The official trailer was unveiled on 30 October 2025.[7] Baramulla was released on Netflix on 7 November 2025.[8][9]

Reception

Radhika Sharma of NDTV gave it 2.5 stars out of 5 and said "Sad, cold and haunted. One sees Kashmir in a very different light in Baramulla."[10] Mayur Sanap of Rediff.com awarded 3 stars out of 5 and said "The supernatural-mystery stuff is well balanced with Baramulla's more grounded, socially realistic elements, making it one of the most unique and creatively well-realized Hindi films."[11] Rahul Desai of The Hollywood Reporter India writes in his review that "Aditya Suhas Jambhale’s film infuses partisan politics with supernatural horror — and the result is complicated."[12] Johnny Loftus of Decider rated the movie worth a watch and said "The soundtrack amplifies each side of this film, its reaches for the supernaturally strange and the fraught local history that informs Ridwaan’s work to solve the kidnappings."[13]

Anuj Kumar of The Hindu observed "Director Aditya Suhas Jambhale gets the mood, the atmospherics, and the suspense right, but when the fog subsides, the bombast of the ‘us vs them’ narrative becomes discernible."[14] Vineeta Kumar of India Today rated it 3.5/5 stars and said "Manav Kaul delivers one of his most haunting performances yet in 'Baramulla', a Netflix film that finds horror not in ghosts but in grief, memory, and the pain of exile. A chilling reflection on loss and belonging in the Kashmir Valley."[15] Lachmi Deb Roy of Firstpost rated it 2/5 stars and said "Netflix’s ‘Baramulla’ is a brilliant topic that should have been told in a better and convincing way."[16]

Shubhra Gupta of The Indian Express also gave it 2 stars out of 5 and said "The film unravels in the way it tries to mix its allegorical elements with inconsistent plot-points which include terrorists-from-sarhad-paar involved with ‘farming’ innocents: too much obviousness takes away from the delicacy of the rest of it."[17] Nandini Ramnath of Scroll.in observed "The good-looking movie extracts as much eeriness as possible from the snow-covered landscape and traditional wooden houses.

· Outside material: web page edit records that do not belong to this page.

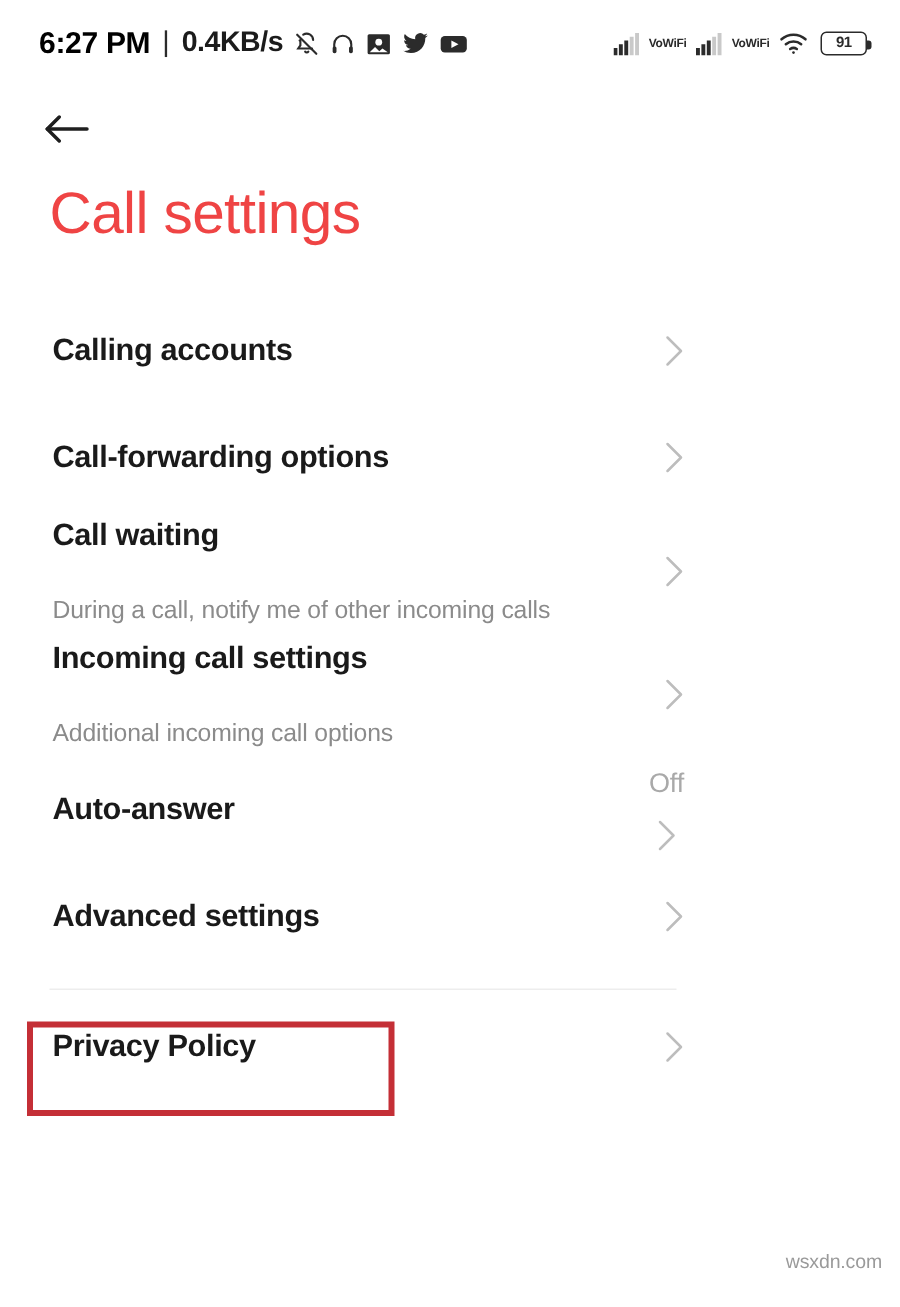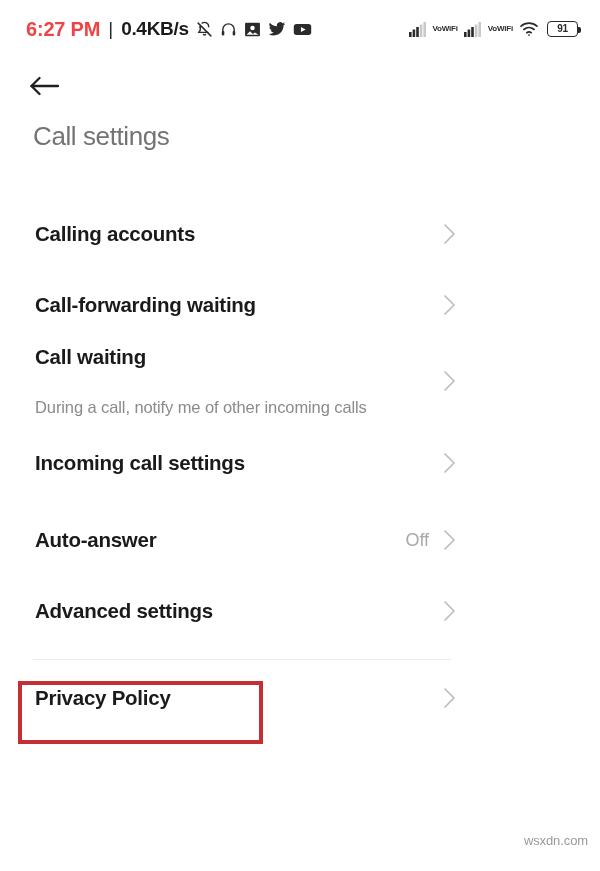--- a/index.html
+++ b/index.html
@@ -33,21 +33,21 @@
 
   .status-left {
     display: flex;
     align-items: center;
     gap: 7px;
   }
 
   .status-clock {
     font-size: 20px;
     font-weight: bold;
-    color: #ef4444;
+    color: #000000;
     letter-spacing: -0.2px;
     white-space: nowrap;
   }
 
   .status-sep {
     font-size: 19px;
     font-weight: 400;
     color: #2b2b2b;
     margin: 0 1px;
   }
@@ -130,23 +130,23 @@
     display: flex;
     align-items: center;
     justify-content: flex-start;
     cursor: pointer;
   }
 
   .page-title {
     position: absolute;
     top: 122px;
     left: 33px;
-    font-size: 26px;
+    font-size: 39px;
     font-weight: 300;
-    color: #737373;
+    color: #ef4444;
     letter-spacing: -0.4px;
     line-height: 1.1;
   }
 
   
   .list {
     position: absolute;
     top: 198px;
     left: 0;
     width: 484px;
@@ -183,22 +183,23 @@
     font-size: 16.5px;
     font-weight: 400;
     color: #8b8b8b;
     letter-spacing: -0.1px;
     line-height: 1.15;
     margin-top: 24px;
   }
 
   .row-right {
     display: flex;
-    align-items: flex-end;
+    align-items: center;
     gap: 13px;
+    flex-direction: column;
   }
 
   .row-value {
     font-size: 18px;
     color: #a9a9a9;
     font-weight: 400;
     letter-spacing: -0.1px;
   }
 
   .chevron {
@@ -354,21 +355,21 @@
           <svg width="13" height="22" viewBox="0 0 13 22" fill="none" stroke="#bdbdbd" stroke-width="1.7" stroke-linecap="round" stroke-linejoin="round">
               <polyline points="2,2 11,11 2,20"></polyline>
             </svg>
         </span>
       </div>
     </div>
 
 
     <div class="row">
       <div class="row-texts">
-        <span class="row-title">Call-forwarding waiting</span>
+        <span class="row-title">Call-forwarding options</span>
       </div>
       <div class="row-right">
         <span class="chevron">
           <svg width="13" height="22" viewBox="0 0 13 22" fill="none" stroke="#bdbdbd" stroke-width="1.7" stroke-linecap="round" stroke-linejoin="round">
               <polyline points="2,2 11,11 2,20"></polyline>
             </svg>
         </span>
       </div>
     </div>
 
@@ -382,20 +383,21 @@
           <svg width="13" height="22" viewBox="0 0 13 22" fill="none" stroke="#bdbdbd" stroke-width="1.7" stroke-linecap="round" stroke-linejoin="round">
               <polyline points="2,2 11,11 2,20"></polyline>
             </svg>
         </span>
       </div>
     </div>
 
     <div class="row with-sub">
       <div class="row-texts">
         <span class="row-title">Incoming call settings</span>
+        <span class="row-sub">Additional incoming call options</span>
       </div>
       <div class="row-right">
         <span class="chevron">
           <svg width="13" height="22" viewBox="0 0 13 22" fill="none" stroke="#bdbdbd" stroke-width="1.7" stroke-linecap="round" stroke-linejoin="round">
               <polyline points="2,2 11,11 2,20"></polyline>
             </svg>
         </span>
       </div>
     </div>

After dithering about for far too long, Baramulla finally snaps into shape in the extended climax, pulling off the mask of horror to reveal … bared teeth."[18] Bollywood Hungama gave it 3.5 stars out of 5 and said "On the whole, 'Baramulla' is a rare, one-of-its-kind film that fuses supernatural elements with the socio-political reality of Kashmir in a deeply impactful way."[19]

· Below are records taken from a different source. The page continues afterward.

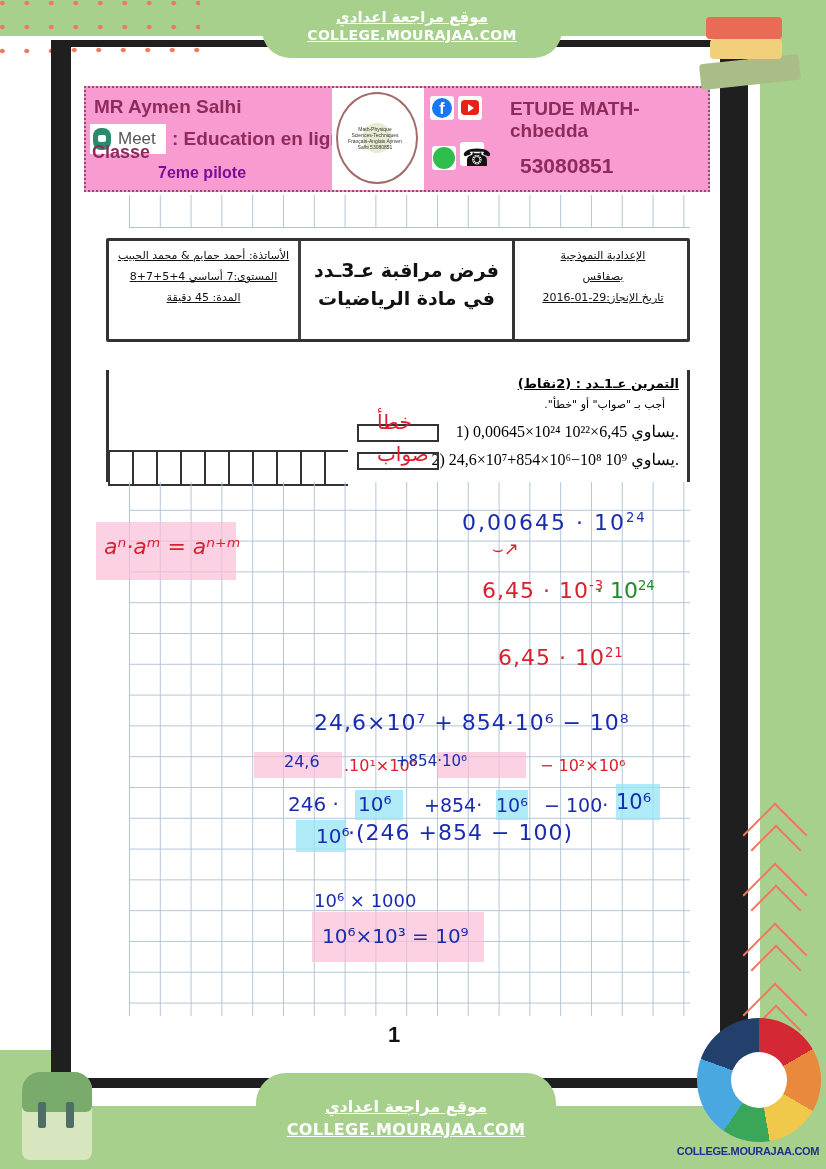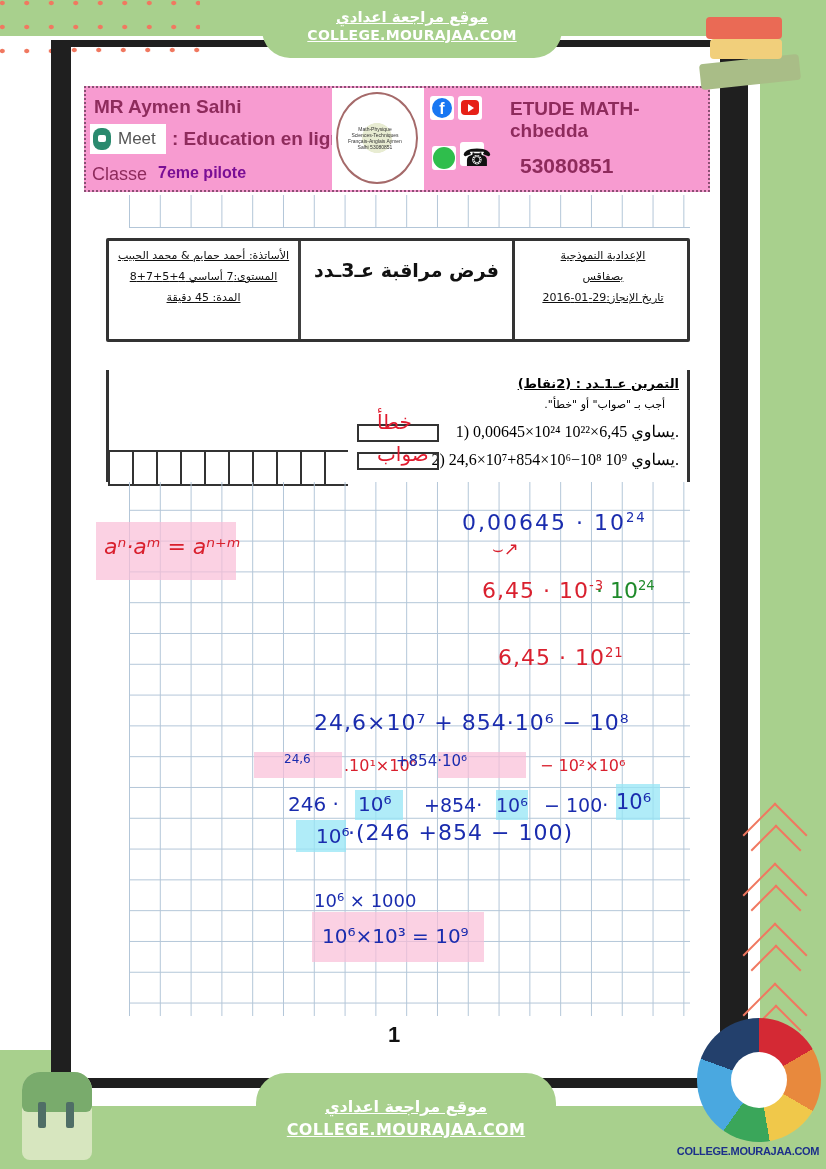--- a/index.html
+++ b/index.html
@@ -28,21 +28,21 @@
 
   
   .card{position:absolute;left:84px;top:86px;width:626px;height:106px;background:#f79bd0;border:2px dotted #8a4f73;box-sizing:border-box;}
   .card .t{position:absolute;color:#8e2b5c;font-weight:bold;}
   .card .name{left:8px;top:8px;font-size:19px;}
   .card .meet{left:4px;top:36px;background:#fff;width:76px;height:30px;}
   .card .meet-ico{position:absolute;left:3px;top:4px;width:18px;height:22px;background:#2a8a6e;border-radius:8px;}
   .card .meet-ico::after{content:"";position:absolute;left:5px;top:7px;width:8px;height:7px;background:#fff;border-radius:2px;}
   .card .meet-label{position:absolute;left:28px;top:5px;font-size:17px;color:#555;font-weight:normal;}
   .card .edu{left:86px;top:40px;font-size:19px;}
-  .card .classe{left:6px;top:76px;font-size:18px;color:#8e2b5c;font-weight:normal;}
+  .card .classe{left:6px;top:54px;font-size:18px;color:#8e2b5c;font-weight:bold;}
   .card .classe-val{left:72px;top:76px;font-size:16px;color:#7a0e95;}
   .card .logo{position:absolute;left:246px;top:0;width:92px;height:102px;background:#fff;}
   .card .logo-ring{position:absolute;left:4px;top:4px;width:82px;height:92px;border-radius:50%;border:2px solid #a56a6a;box-sizing:border-box;
      background:radial-gradient(circle,#e8ecd2 25%,#fff 26%);}
   .card .logo-txt{position:absolute;left:16px;top:38px;width:54px;font-size:5px;color:#333;text-align:center;line-height:6px;}
   .card .soc{position:absolute;width:24px;height:24px;background:#fff;border-radius:3px;}
   .fb{left:344px;top:8px;}
   .fb::after{content:"f";position:absolute;left:2px;top:2px;width:20px;height:20px;border-radius:50%;background:#1877f2;color:#fff;font-weight:bold;font-size:16px;text-align:center;line-height:22px;}
   .yt{left:372px;top:8px;}
   .yt::after{content:"";position:absolute;left:3px;top:4px;width:18px;height:15px;border-radius:4px;background:#e62117;}
@@ -151,20 +151,21 @@
 
 <div class="exam">
   <div class="exam-hdr">
     <div class="exam-cell c1">
       <div>الأساتذة: أحمد حمايم &amp; محمد الحبيب</div>
       <div>المستوى:7 أساسي 4+5+7+8</div>
       <div>المدة: 45 دقيقة</div>
     </div>
     <div class="exam-cell c2">
       <div class="exam-title">فرض مراقبة عـ3ـدد</div>
+      <div class="exam-title" style="margin-top:6px!important;">في مادة الرياضيات</div>
     </div>
     <div class="exam-cell c3">
       <div>الإعدادية النموذجية</div>
       <div>بصفاقس</div>
       <div>تاريخ الإنجاز:29-01-2016</div>
     </div>
   </div>
   <div class="exam-ex">
     <div class="ex-title">التمرين عـ1ـدد : (2نقاط)</div>
     <div class="ex-instr">أجب بـ "صواب" أو "خطأ".</div>
@@ -188,21 +189,21 @@
 
 <div class="hw red" style="left:482px;top:578px;font-size:22px;letter-spacing:1px;"><span>6,45 · 10</span><sup>-3</sup></div>
 <div class="hw green" style="left:596px;top:578px;font-size:22px;"><span>· 10</span><sup>24</sup></div>
 
 <div class="hw red" style="left:498px;top:645px;font-size:22px;letter-spacing:1px;"><span>6,45 · 10</span><sup>21</sup></div>
 
 <div class="hw blue" style="left:314px;top:710px;font-size:22px;letter-spacing:1px;">24,6×10⁷ + 854·10⁶ − 10⁸</div>
 
 <div class="hl-pink" style="left:254px;top:752px;width:88px;height:26px;"></div>
 <div class="hl-pink" style="left:438px;top:752px;width:88px;height:26px;"></div>
-<div class="hw blue" style="left:284px;top:752px;font-size:12px;">24,6</div>
+<div class="hw blue" style="left:284px;top:752px;font-size:16px;">24,6</div>
 <div class="hw red" style="left:344px;top:756px;font-size:16px;">.10¹×10⁶</div>
 <div class="hw blue" style="left:396px;top:752px;font-size:15px;">+854·10⁶</div>
 <div class="hw red" style="left:540px;top:756px;font-size:16px;">− 10²×10⁶</div>
 
 <div class="hl-cyan" style="left:355px;top:790px;width:48px;height:30px;"></div>
 <div class="hl-cyan" style="left:496px;top:790px;width:32px;height:30px;"></div>
 <div class="hl-cyan" style="left:616px;top:784px;width:44px;height:36px;"></div>
 <div class="hw blue" style="left:288px;top:792px;font-size:20px;">246 ·</div>
 <div class="hw blue" style="left:358px;top:792px;font-size:20px;">10⁶</div>
 <div class="hw blue" style="left:424px;top:794px;font-size:19px;">+854·</div>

Abhishek Srivastava of The Times of India rated the film 3.5 out of 5 stars and opined "The film succeeds in mood and atmosphere, delivering a world that feels both real and unsettling. Yet, it falls short of the emotional and narrative depth it aspires to."[20] Rishabh Suri of Hindustan Times rated the film 3 out of 5 and remarked "It’s not without its imperfections, but it’s atmospheric cinema done with intent."[21] Ajaz Rashid of Kashmir Times said "This film is remembrance, clothed in cinema. If Doctor Zhivago spoke for exiles, Baramulla is the voice of those who never had a choice."[22] Jose Solis of Common Sense Media rated the film 2 out of 5 stars and stated "What begins as a stylish thriller turns into a tangled hybrid of social drama, crime story, and horror, until it collapses under the weight of its own ambitions."[23]